Bahkan...bisakah kamu menyebutku
orang yang lebih baik dari pada kata ‘bodoh’, ‘pandir’, ‘tidak waras’,’tak tahu
diri’ ketika kamu mengetahui sebab wafatnya ibu. Ketika itu masih pagi aku
pergi dengan baju bersih, namun di perjalanan ketika aku telah dekat menuju
kantor, ada mobil yang menderu kencang berkendara, akhirnya baju kantorku basah
dan kotor karena keciparatan air kotor di genangan oleh mobil itu. Mendenguslah
aku dan pulang, disana terlihat ibu yang sedang membaringkan kerontaannya di
kamar tua nya.
“Cucikan baju ini, sepulang nanti
aku ingin sudah kering”
Dengan sisa daya kekuatan, ibu
mencuci baju ku dengan tangannya yang sudah keriput, binar-binar harap siang
panas tenyata meleset, siang itu hujan. Lebat, malah lebih lebat dari hujan
biasanya. Akhirnya baju kotor ynag telah dicuci itu pun tak kering.

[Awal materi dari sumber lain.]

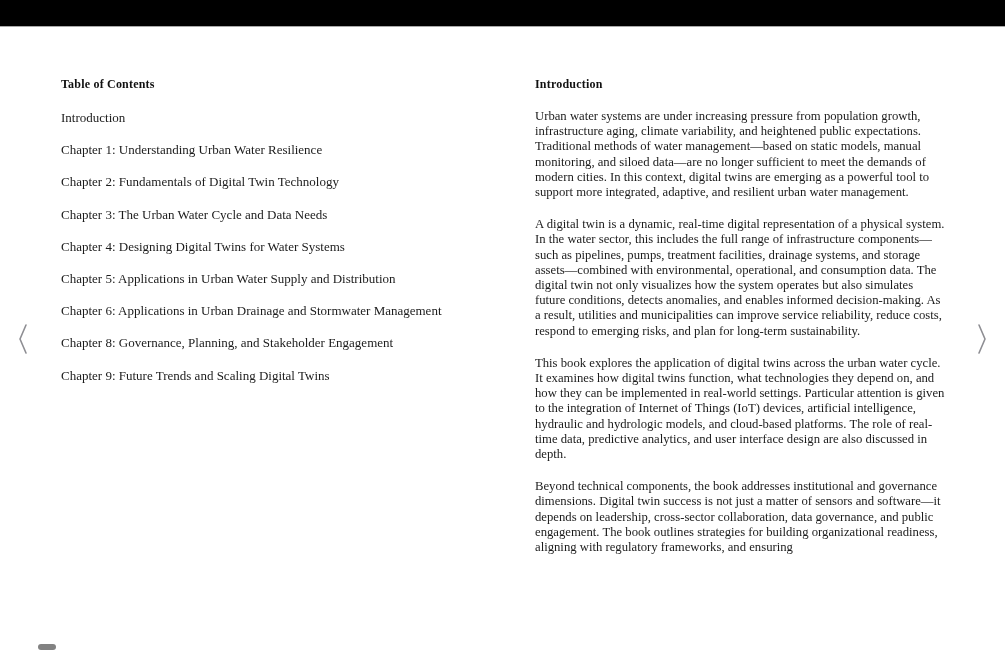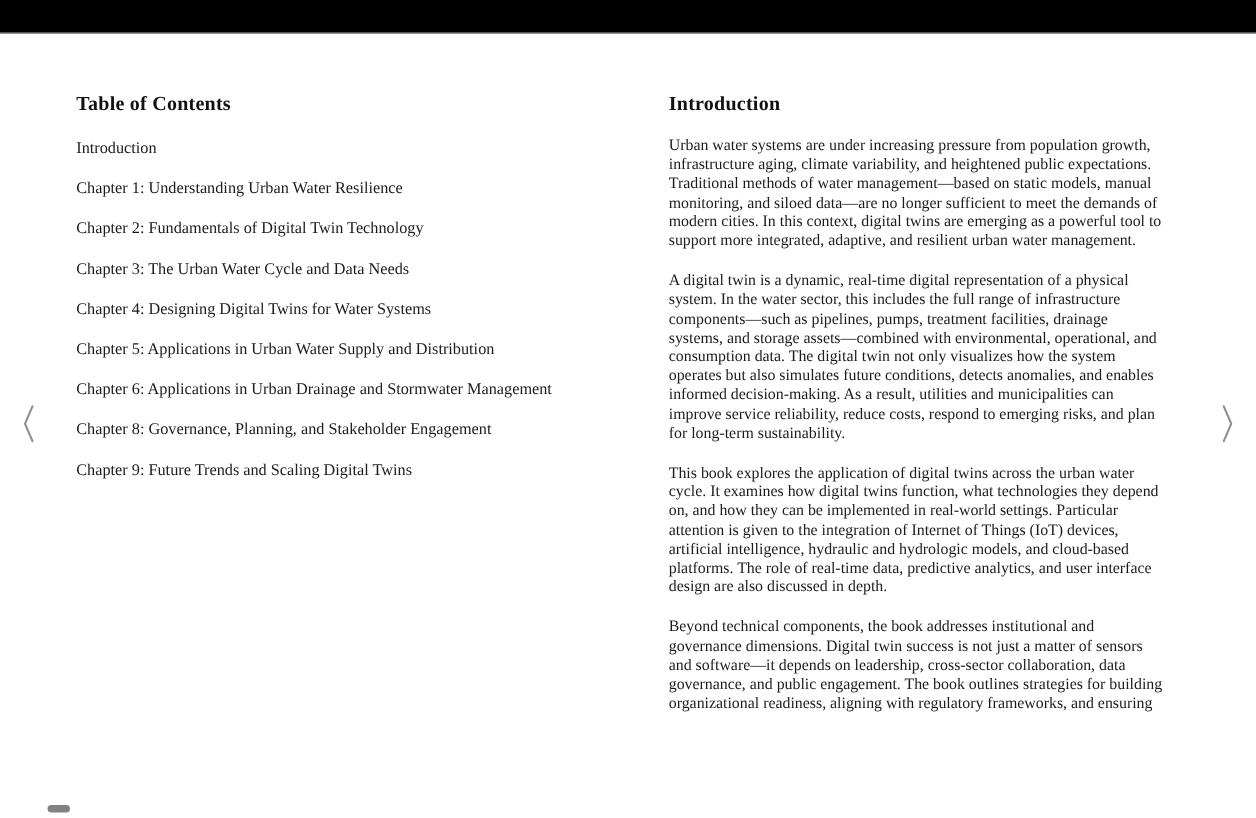"Table of Contents" .page h1 { font-size: 16px -> 12px }
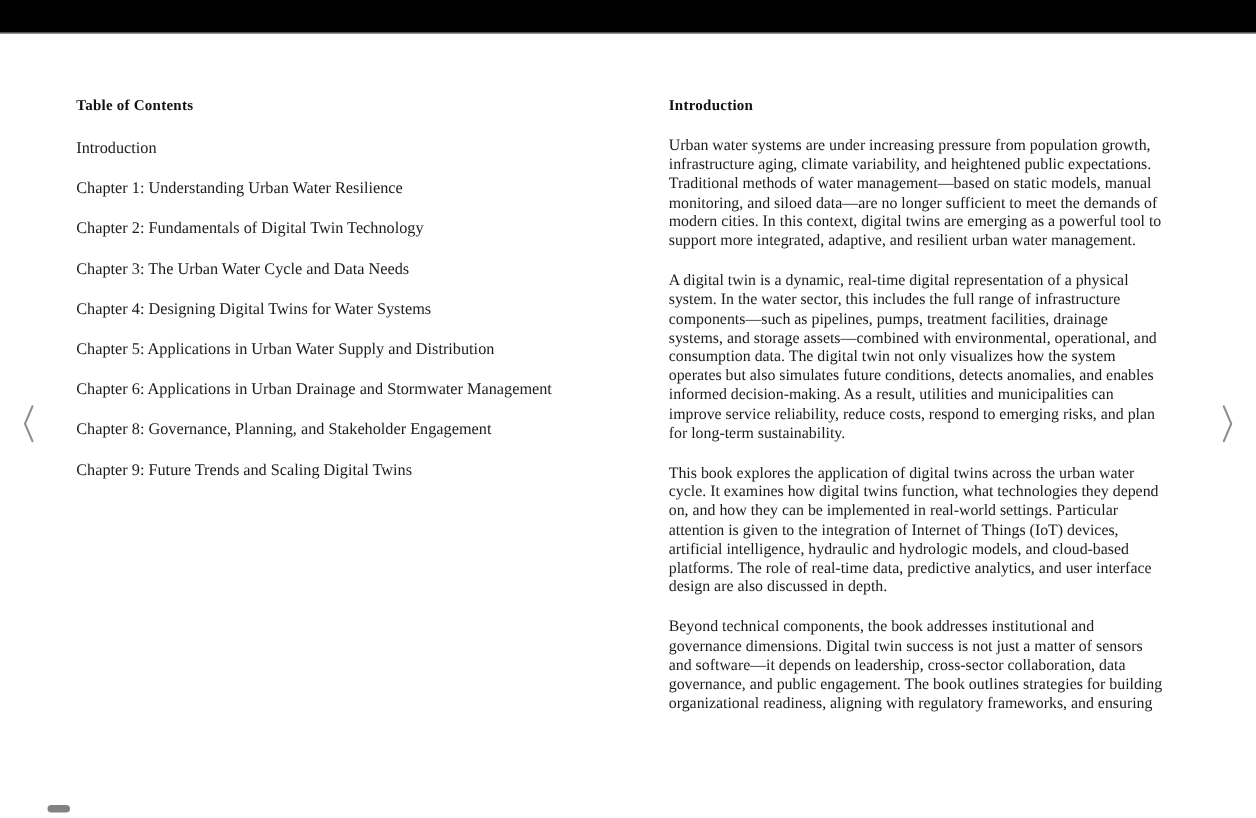"Urban water systems are under" .page-right p { margin: 0 16px 17px 0 -> 0 1px 17px 0 }
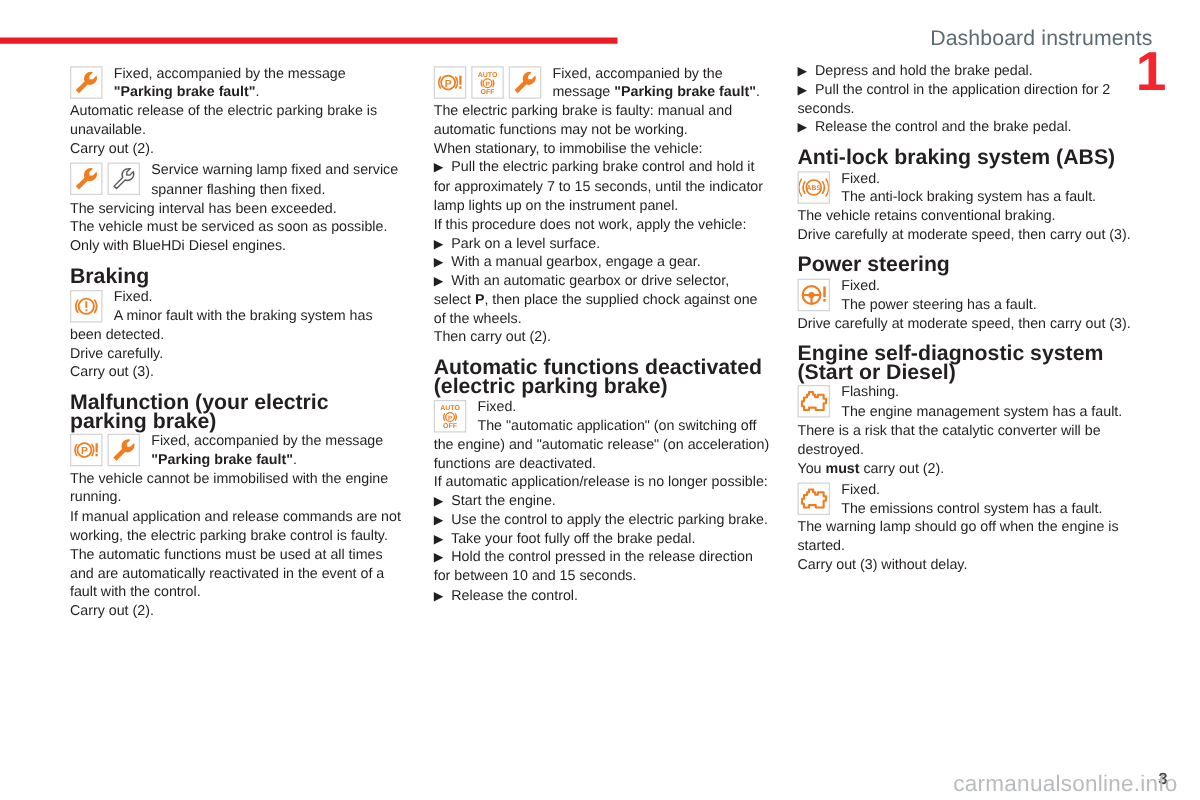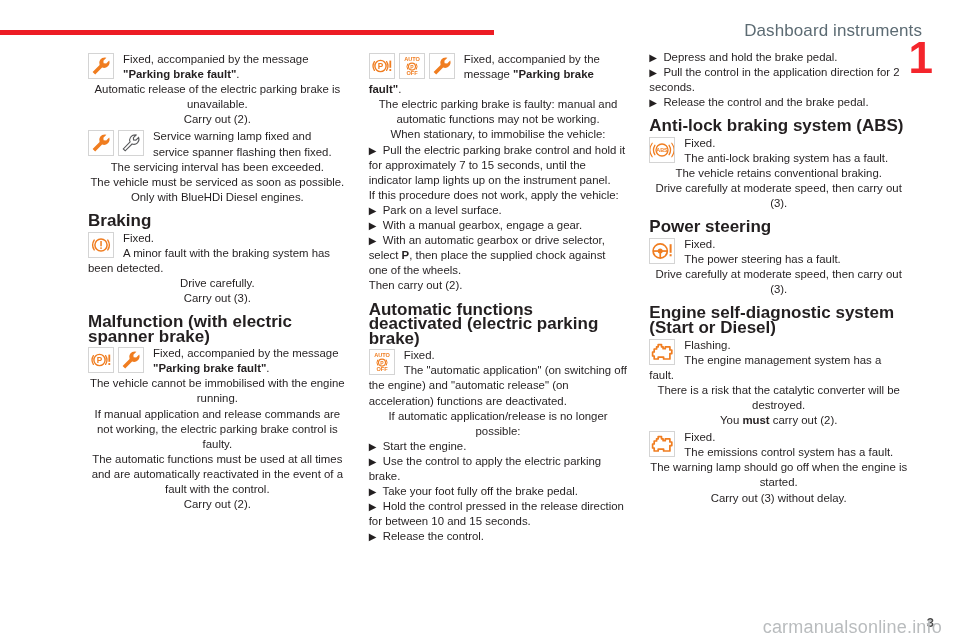"Fixed, accompanied by the message" .cols { margin-left: 32px -> none }
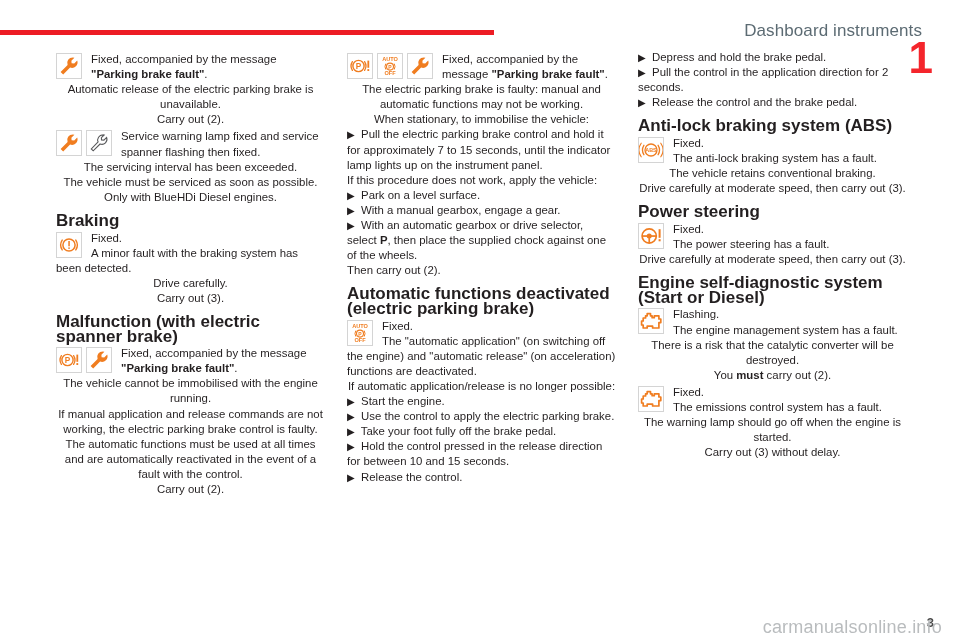"Automatic release of the electric" .iconblock .txt { text-align: center -> none }
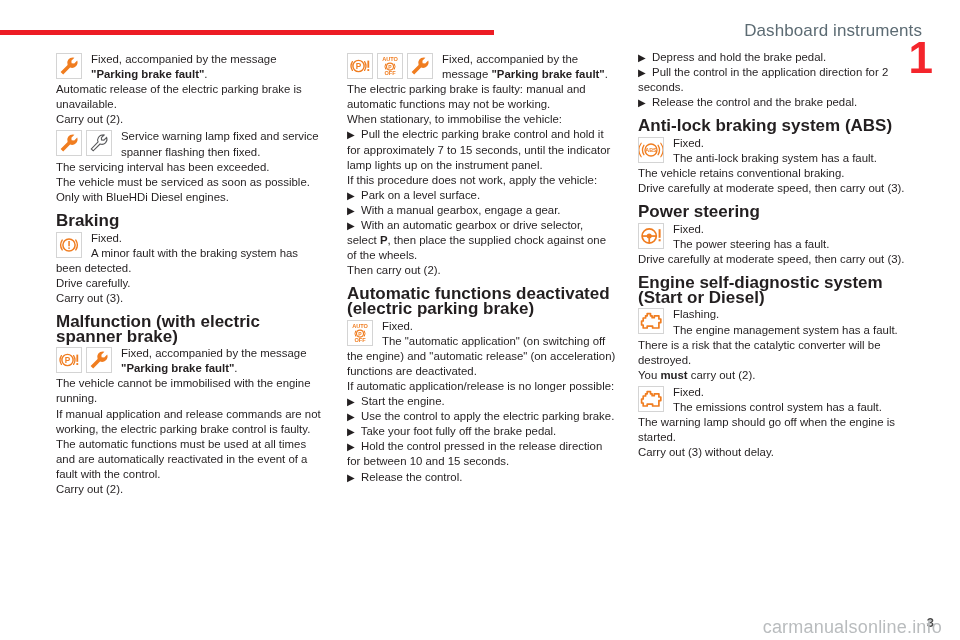"Malfunction (with electric spanner" h2.sec { text: with electric spanner -> your electric parking }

Ketika aku pulang dan melihat baju
itu dalam keadaan basah, emosiku naik dan membawa ibu yang telah pucat pasi wajahnya
ke luar, malam gelap dan hujan, disana
aku suruh ibu merasakan dinginnya jika air menyelungkupi tubuhnya. Tujuannya
agar dia tahu bagaimana rasanya jika baju basah yang dicucinya dikenakan aku
dalam keadaan basah. Dingin bukan!
5 menit badannya terlihat
kedinginan.
10 menit badannya sudah terlihat
menggigil hebat.
15 menit...Tersungkur lah ia.
Hujan jadi saksi berhentinya denyut
nadi ibu atas dasar kedurhakaanku.
Hujan
pun menambah kutukanku malam itu.
Namun
beberapa saat kemudian
Binar-binar
aura cahaya muncul untuk menerangi malam gelap itu
Cahayanya
berdiaroma ke wujud seseorang
ITU
IBU
Aku
menangis tak karuan
Melelehkan
bajanya hatiku
Merasakan
cinta haqiqi ibu di gelap itu
Ku
sentuh cahaya itu
Namun
aku tak mendapatkannya
Ku
peluk sosok itu
Namun
aku tak mendapatkannya
Ternyata
isi sajak ini hanya khayalku
Ibu...
Maafkan
anakmu yang hina ini
Meski
kau telah pergi
Khayalku
yang penuh gelap
Kau
masih datang menemaniku dengan sentuhan cahaya
Di
saat semua mengutukku
Kau
masih menemaniku
Ibu...
Sekali
lagi maafkan anakmu ini yang telah durhaka.